**Exercise description**:
Leave every picture out and write out the records below exactly.

**Source material**:

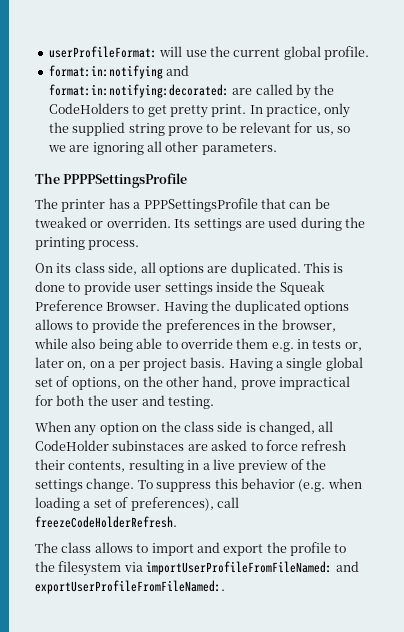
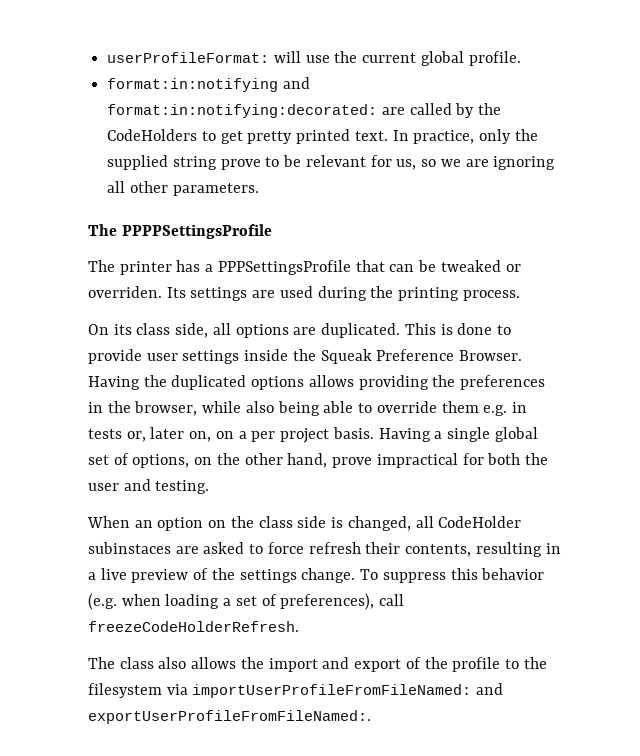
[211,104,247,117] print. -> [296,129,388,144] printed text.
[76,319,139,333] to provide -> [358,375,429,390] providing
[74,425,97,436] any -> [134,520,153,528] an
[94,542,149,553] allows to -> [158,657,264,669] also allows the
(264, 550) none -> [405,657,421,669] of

**Exercise result**:
[211,104,247,117] print. -> [296,129,388,144] printed text.
[76,319,139,333] to provide -> [358,375,429,390] providing
[74,425,97,436] any -> [134,520,153,528] an
[94,542,149,553] allows to -> [158,657,264,669] also allows the
(264, 550) none -> [405,657,421,669] of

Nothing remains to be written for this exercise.